#### Records shown ####

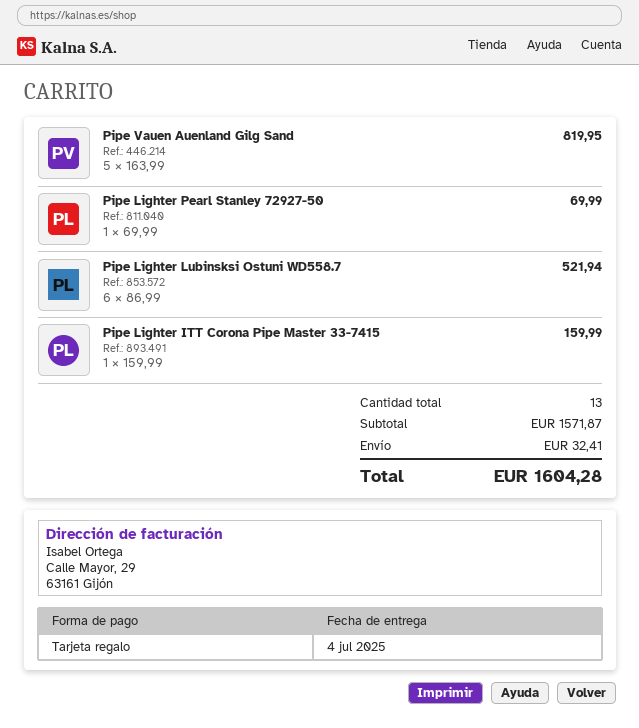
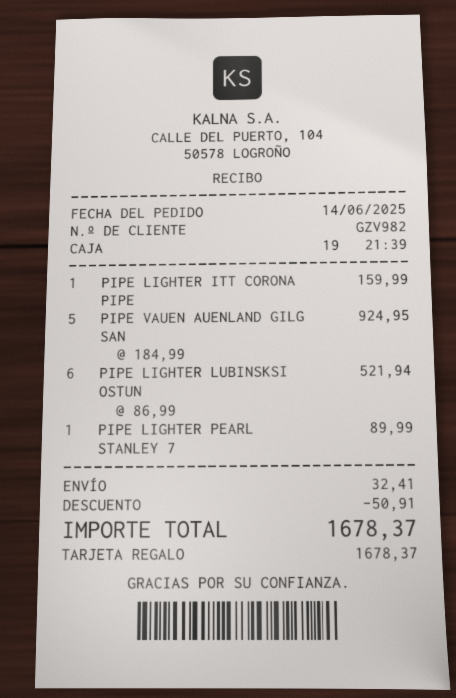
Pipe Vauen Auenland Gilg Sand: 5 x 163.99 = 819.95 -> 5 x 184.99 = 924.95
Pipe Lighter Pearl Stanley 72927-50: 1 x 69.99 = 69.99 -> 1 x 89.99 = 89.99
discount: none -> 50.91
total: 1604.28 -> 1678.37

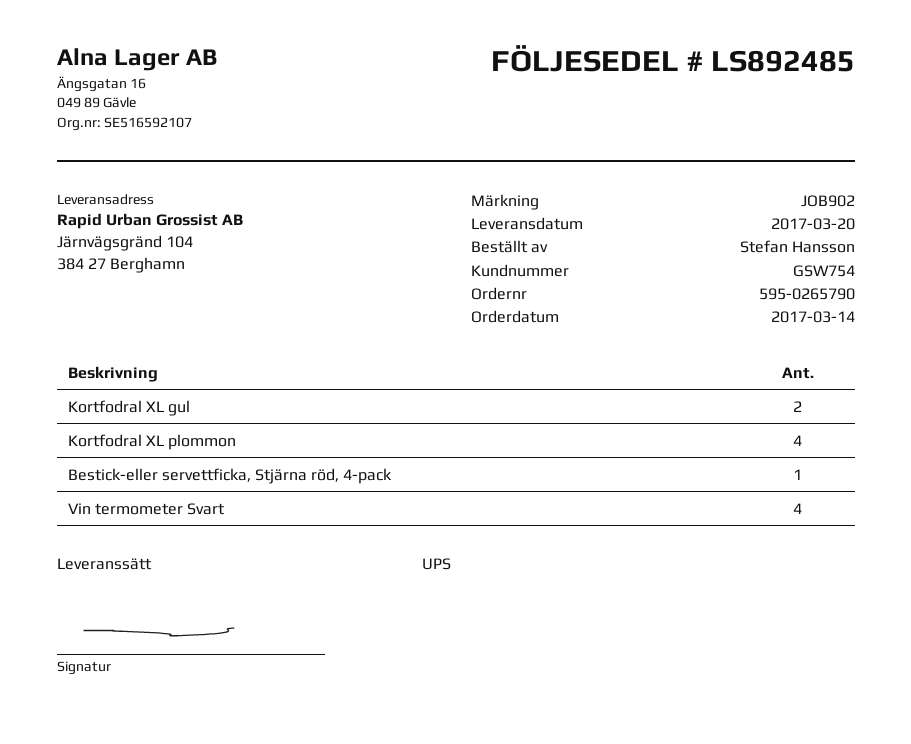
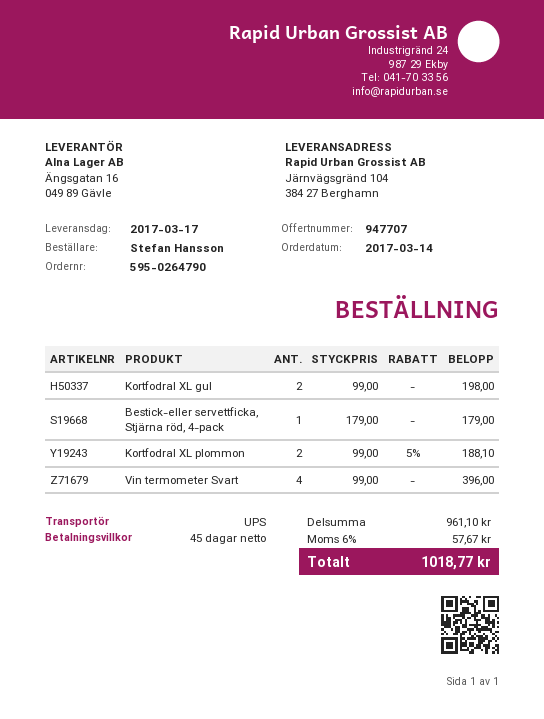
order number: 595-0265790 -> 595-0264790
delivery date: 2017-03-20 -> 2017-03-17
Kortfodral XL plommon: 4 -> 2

####
#### Records shown ####

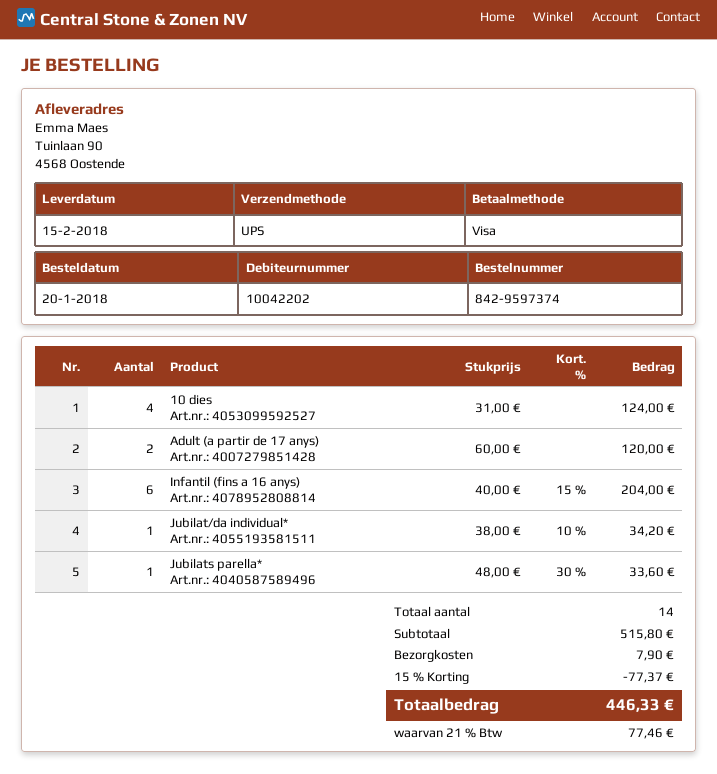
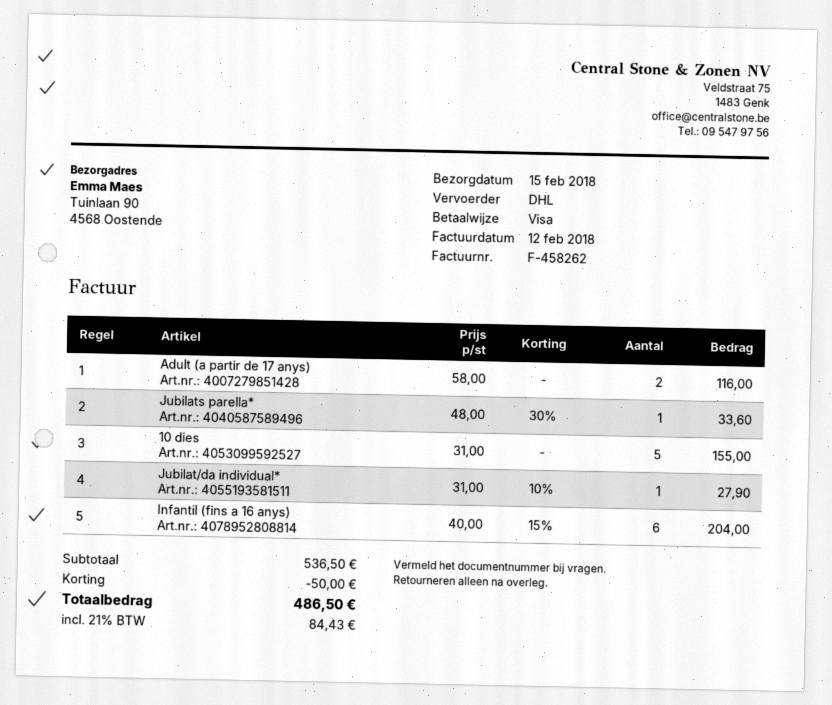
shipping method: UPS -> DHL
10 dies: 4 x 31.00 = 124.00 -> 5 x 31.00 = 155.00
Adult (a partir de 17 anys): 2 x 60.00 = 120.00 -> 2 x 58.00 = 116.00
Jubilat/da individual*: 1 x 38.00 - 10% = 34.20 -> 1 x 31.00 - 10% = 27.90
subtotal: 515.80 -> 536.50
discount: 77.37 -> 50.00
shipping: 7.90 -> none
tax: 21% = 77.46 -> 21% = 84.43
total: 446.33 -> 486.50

####

■ Task objective ■
When the line with "Adult (a partir" is reached in the data above, start copying there, and copy each line exactly until the line with "total: 446.33 -> 486.50" has been copied; copy nothing else.

■ Result below ■
Adult (a partir de 17 anys): 2 x 60.00 = 120.00 -> 2 x 58.00 = 116.00
Jubilat/da individual*: 1 x 38.00 - 10% = 34.20 -> 1 x 31.00 - 10% = 27.90
subtotal: 515.80 -> 536.50
discount: 77.37 -> 50.00
shipping: 7.90 -> none
tax: 21% = 77.46 -> 21% = 84.43
total: 446.33 -> 486.50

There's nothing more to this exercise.